── Listed entries ──
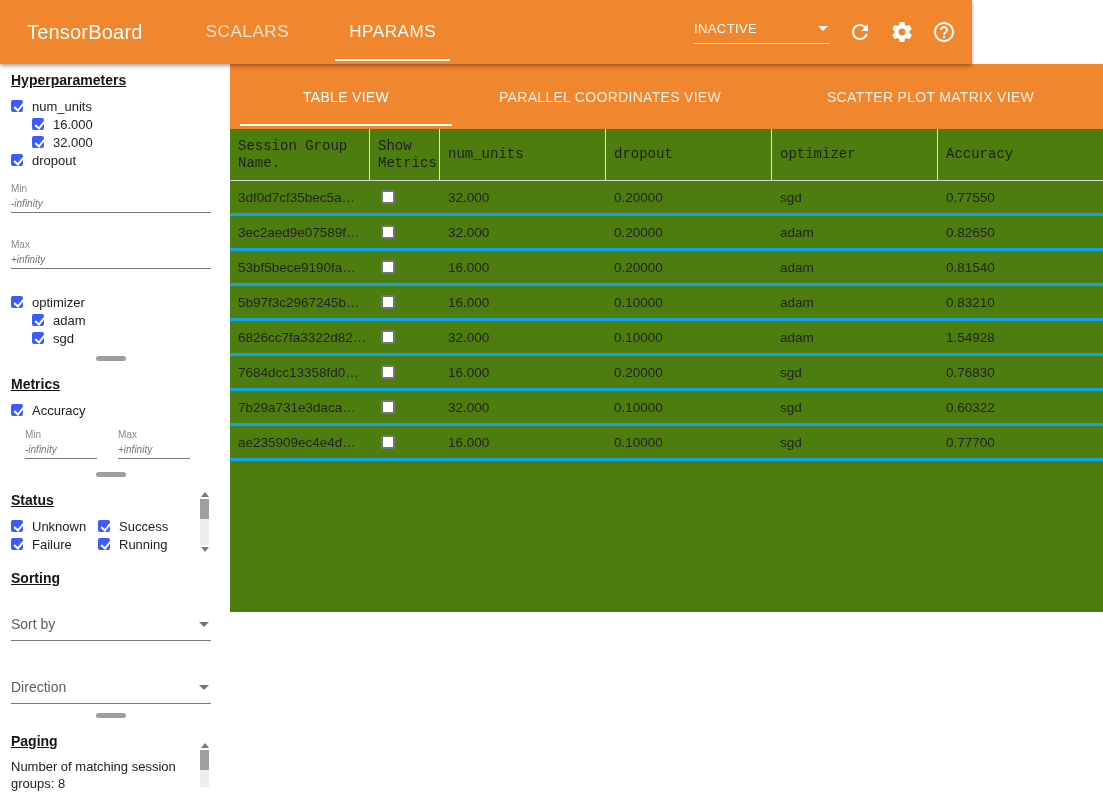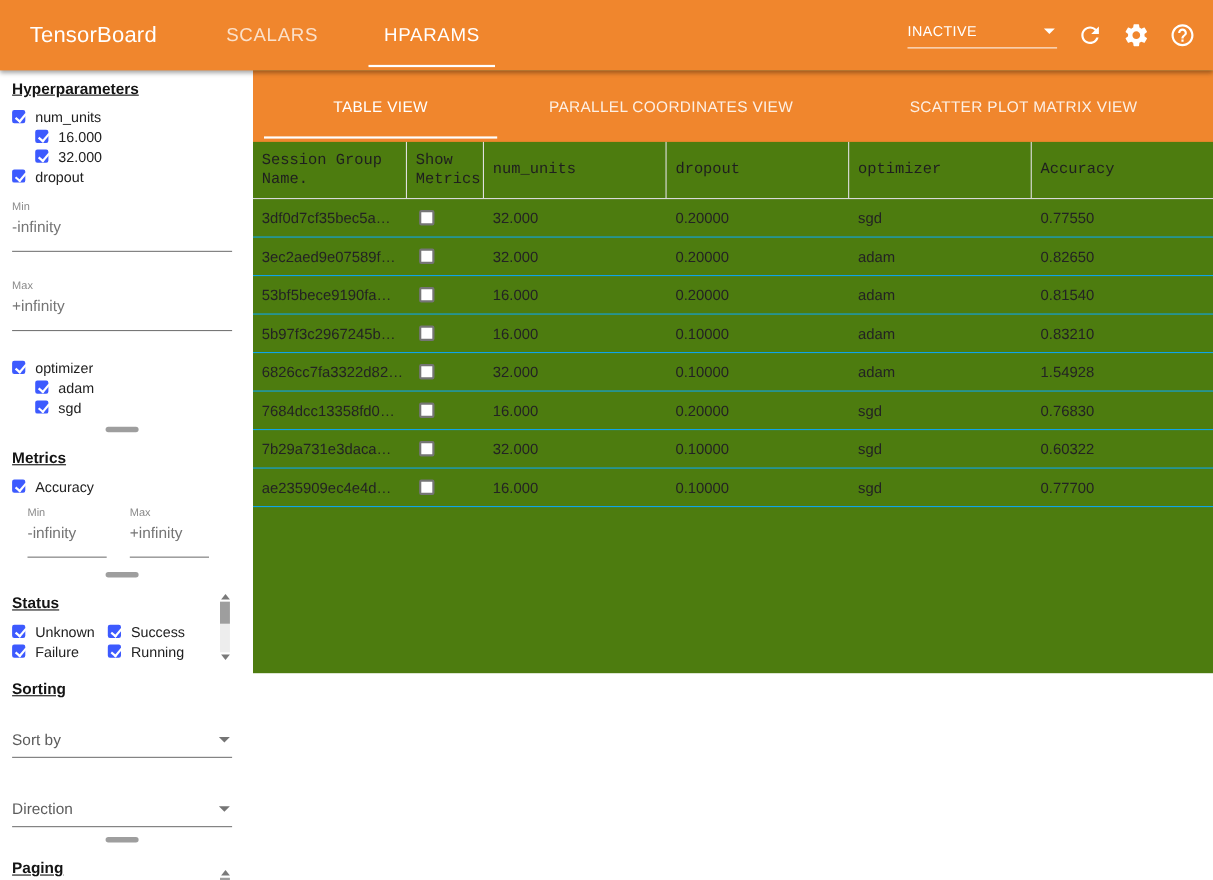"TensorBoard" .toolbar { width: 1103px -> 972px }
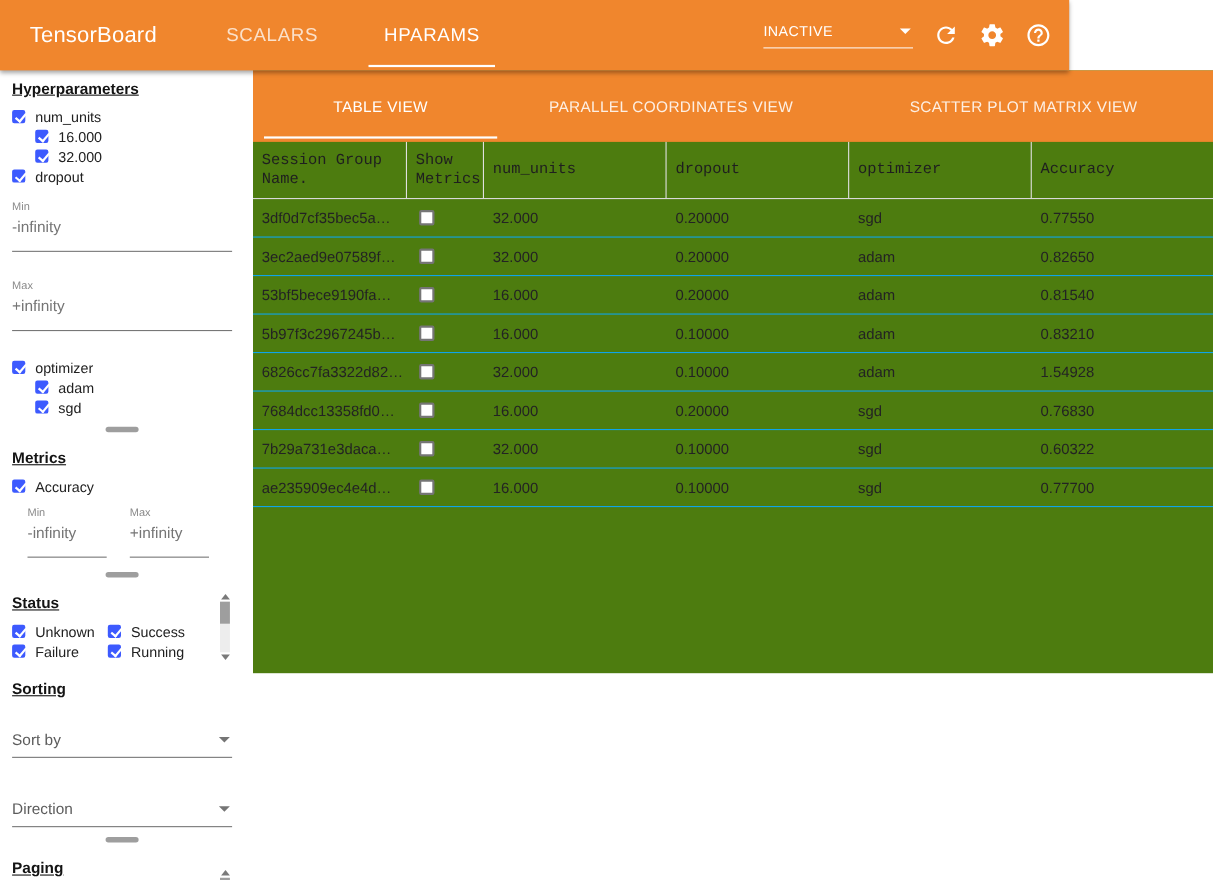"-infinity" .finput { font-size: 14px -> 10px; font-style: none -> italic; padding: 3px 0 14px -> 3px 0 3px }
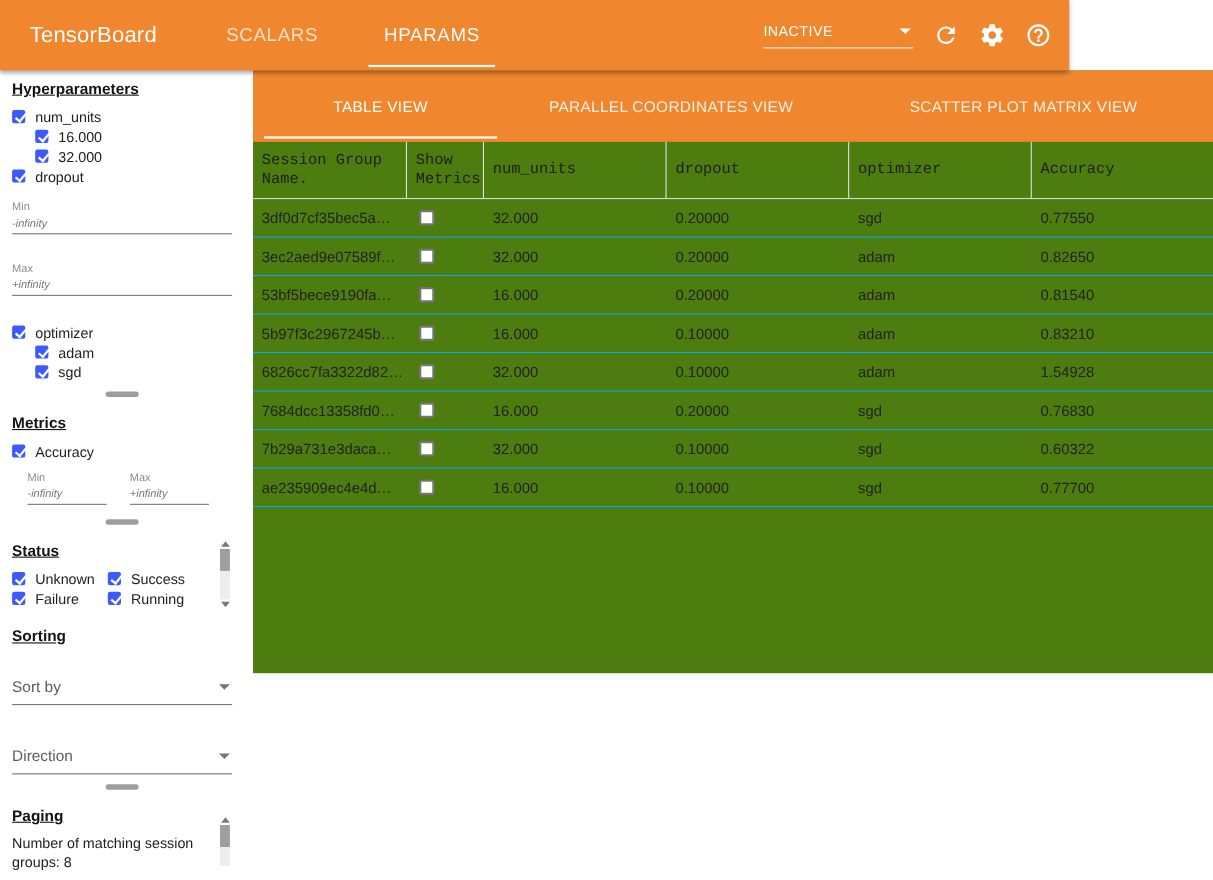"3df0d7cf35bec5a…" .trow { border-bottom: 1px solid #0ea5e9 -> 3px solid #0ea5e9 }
───
── Listed entries ──
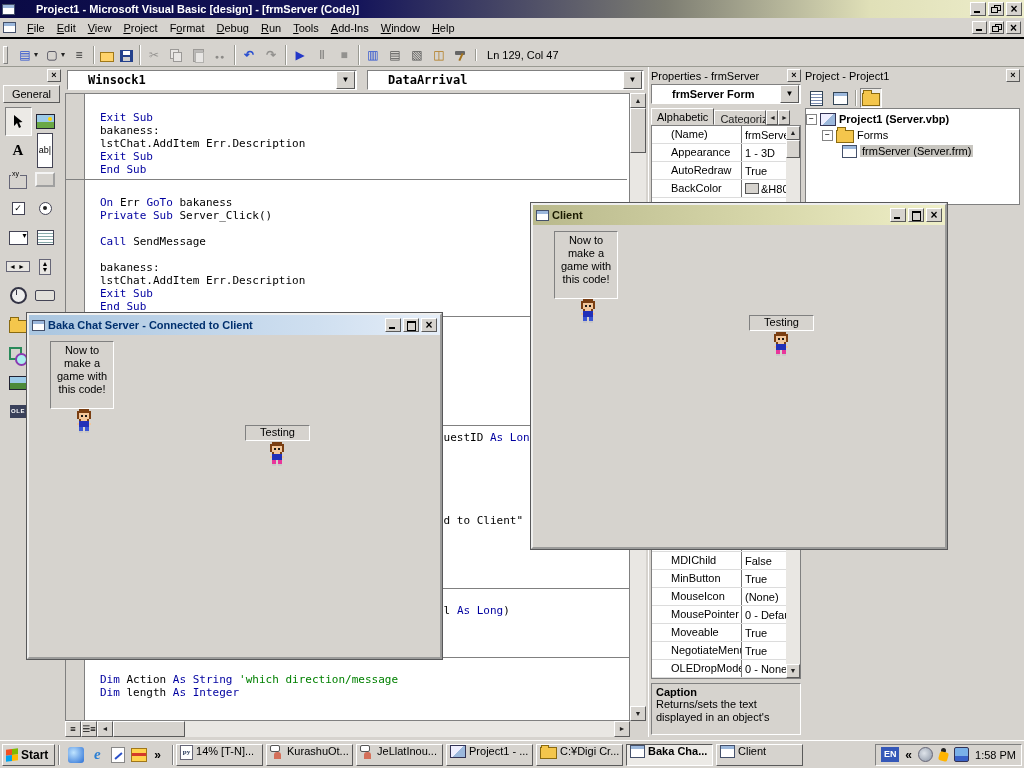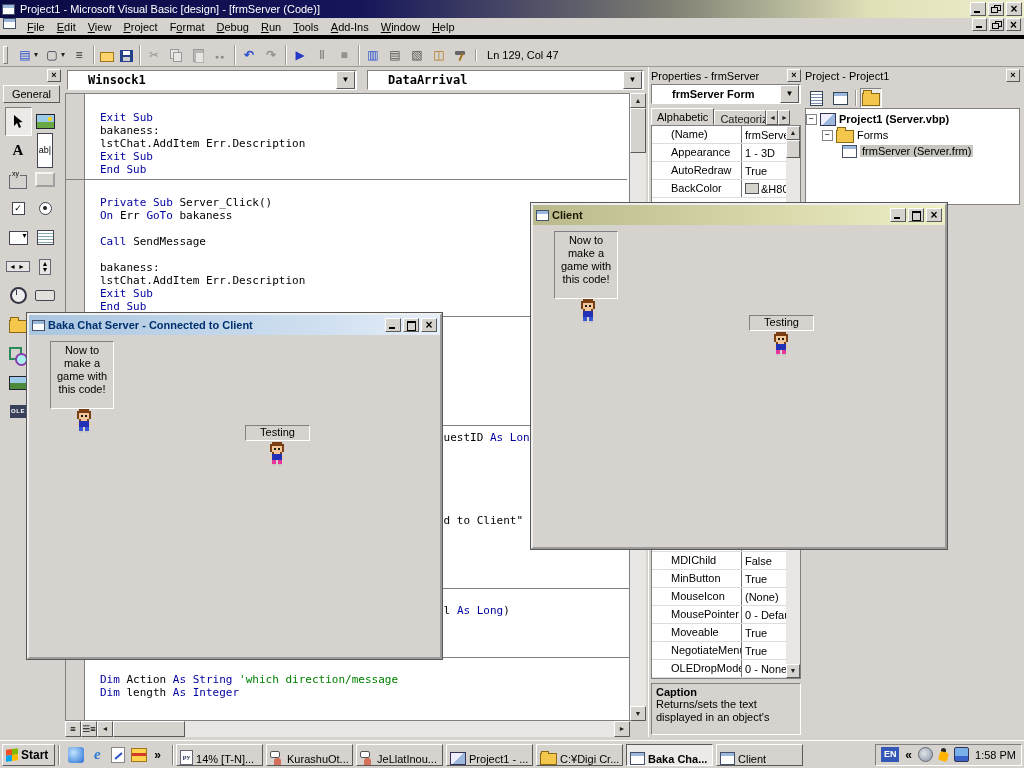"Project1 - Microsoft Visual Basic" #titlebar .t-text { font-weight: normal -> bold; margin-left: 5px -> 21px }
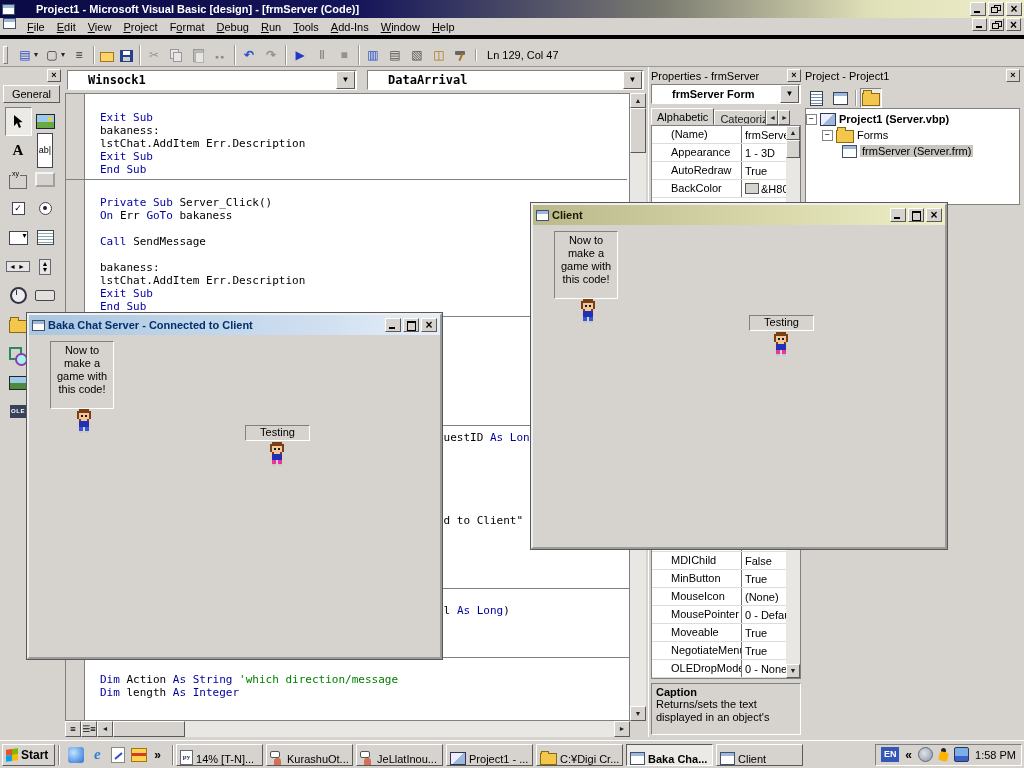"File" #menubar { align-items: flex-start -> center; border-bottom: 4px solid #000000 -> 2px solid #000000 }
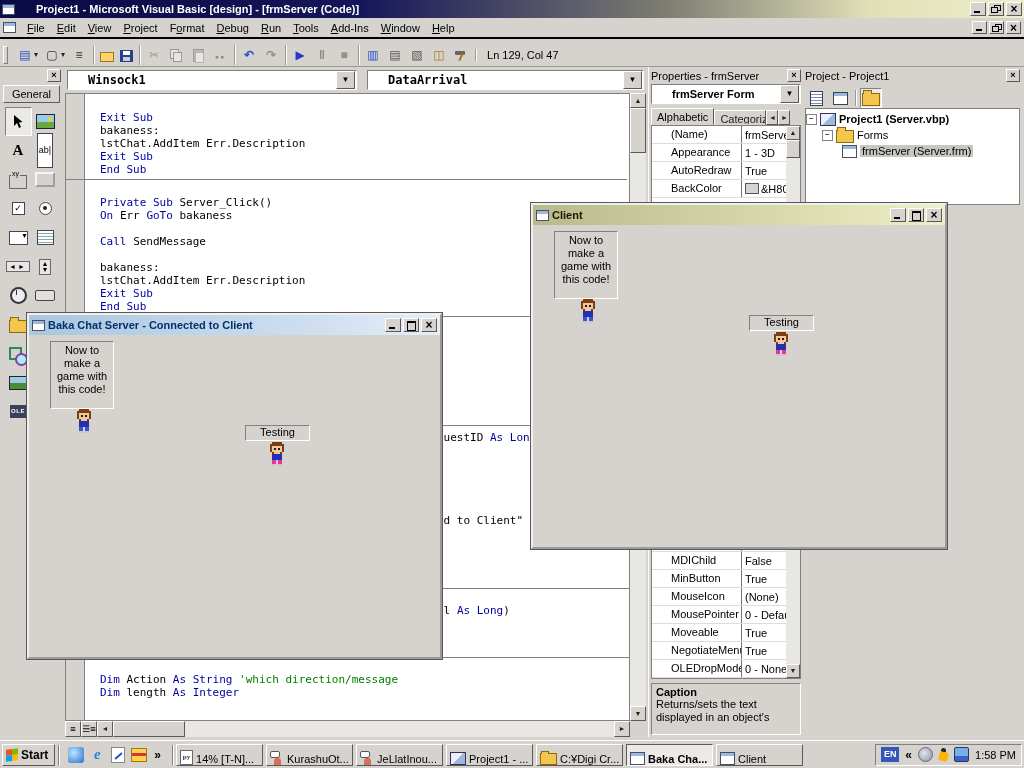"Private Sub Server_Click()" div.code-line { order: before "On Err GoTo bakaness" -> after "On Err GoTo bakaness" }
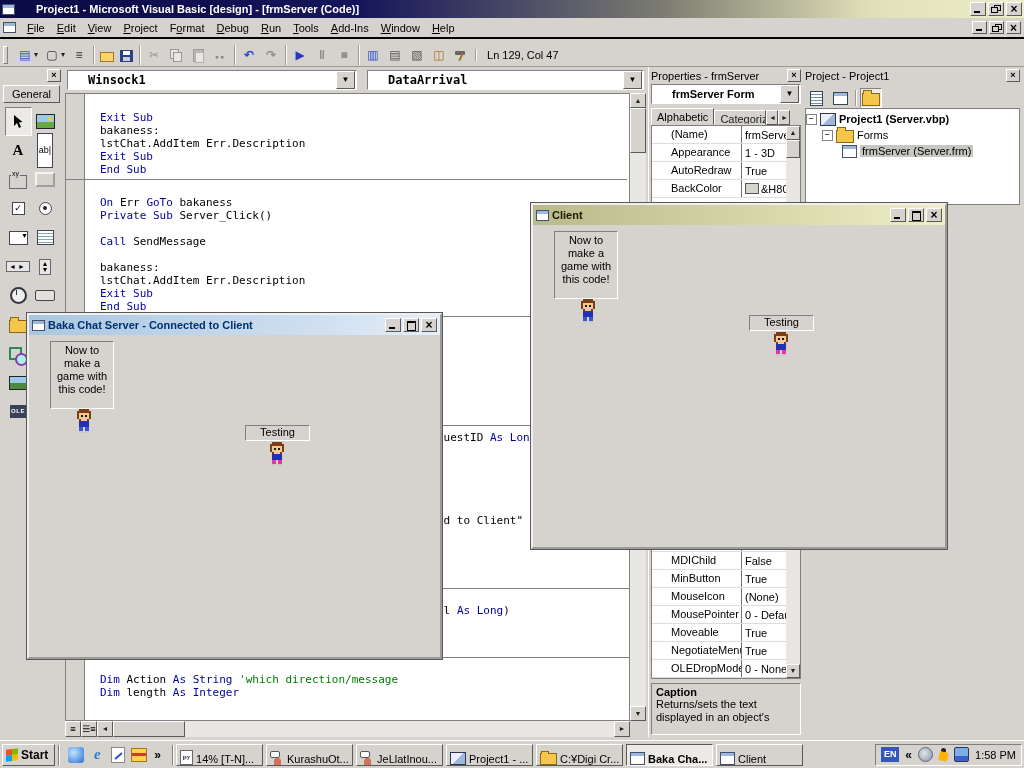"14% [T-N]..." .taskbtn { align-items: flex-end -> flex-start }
───
» Problem to solve
Could you output exactly the lines above, from the line with "width: 1103px ->" up to and including the line with "border-bottom: 1px solid", and nothing else, skipping the pictures?

» Exercise output
"TensorBoard" .toolbar { width: 1103px -> 972px }
"-infinity" .finput { font-size: 14px -> 10px; font-style: none -> italic; padding: 3px 0 14px -> 3px 0 3px }
"3df0d7cf35bec5a…" .trow { border-bottom: 1px solid #0ea5e9 -> 3px solid #0ea5e9 }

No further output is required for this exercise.